Work request: Down to the last line, print the data that follows exactly, without its pictures.

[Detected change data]

# # # # # # #

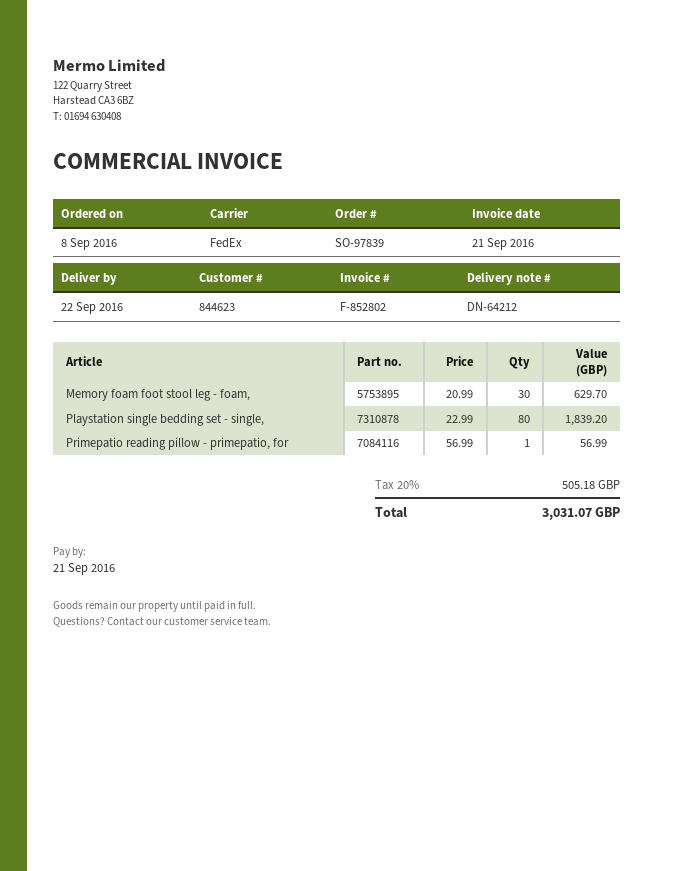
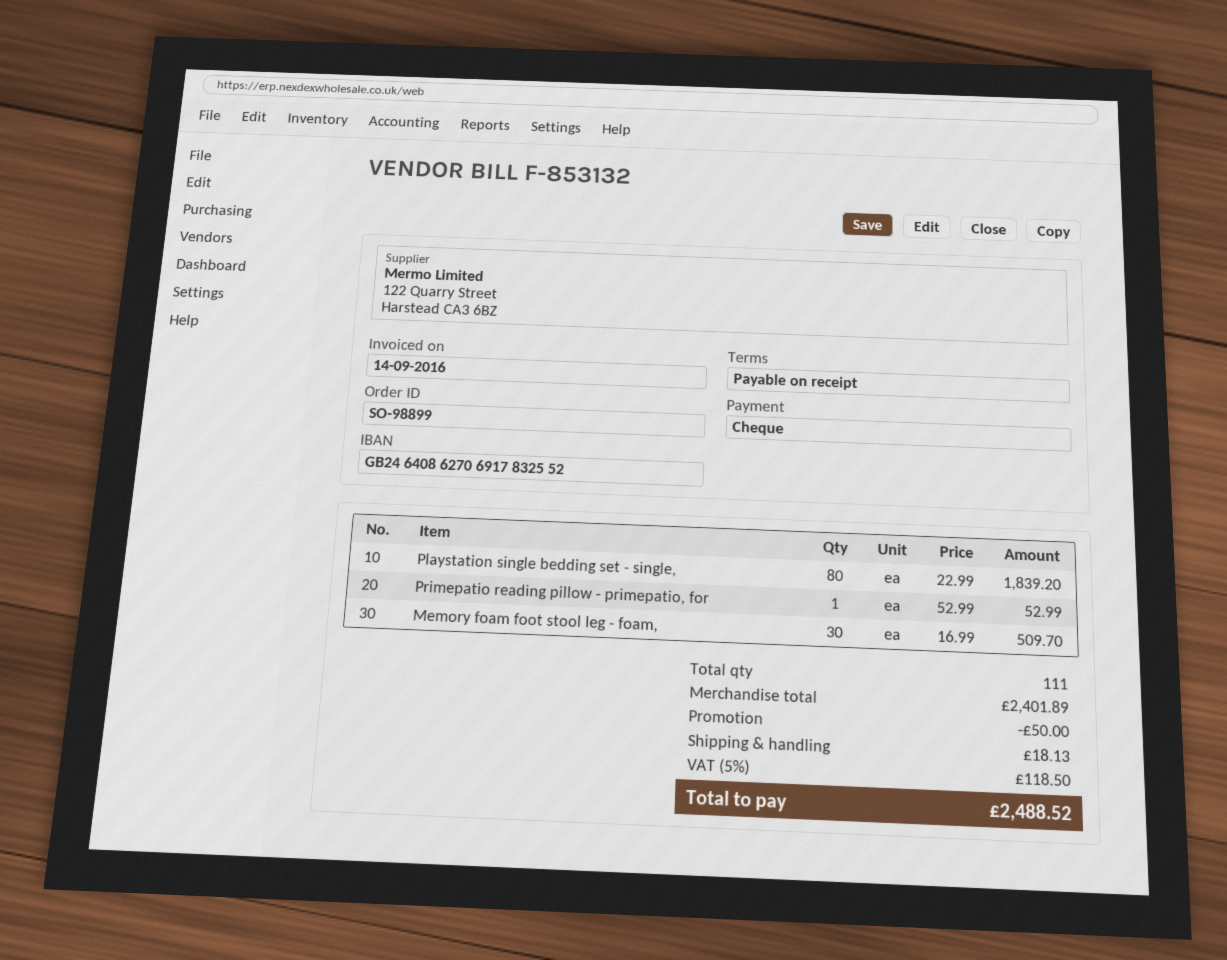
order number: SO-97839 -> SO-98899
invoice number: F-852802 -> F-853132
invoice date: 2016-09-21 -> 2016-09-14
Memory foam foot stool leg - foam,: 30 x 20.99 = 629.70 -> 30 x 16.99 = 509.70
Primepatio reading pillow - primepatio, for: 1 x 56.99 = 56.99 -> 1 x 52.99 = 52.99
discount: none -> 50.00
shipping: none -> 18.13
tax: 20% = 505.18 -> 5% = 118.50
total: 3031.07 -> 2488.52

# # # # # # #

Final answer:
order number: SO-97839 -> SO-98899
invoice number: F-852802 -> F-853132
invoice date: 2016-09-21 -> 2016-09-14
Memory foam foot stool leg - foam,: 30 x 20.99 = 629.70 -> 30 x 16.99 = 509.70
Primepatio reading pillow - primepatio, for: 1 x 56.99 = 56.99 -> 1 x 52.99 = 52.99
discount: none -> 50.00
shipping: none -> 18.13
tax: 20% = 505.18 -> 5% = 118.50
total: 3031.07 -> 2488.52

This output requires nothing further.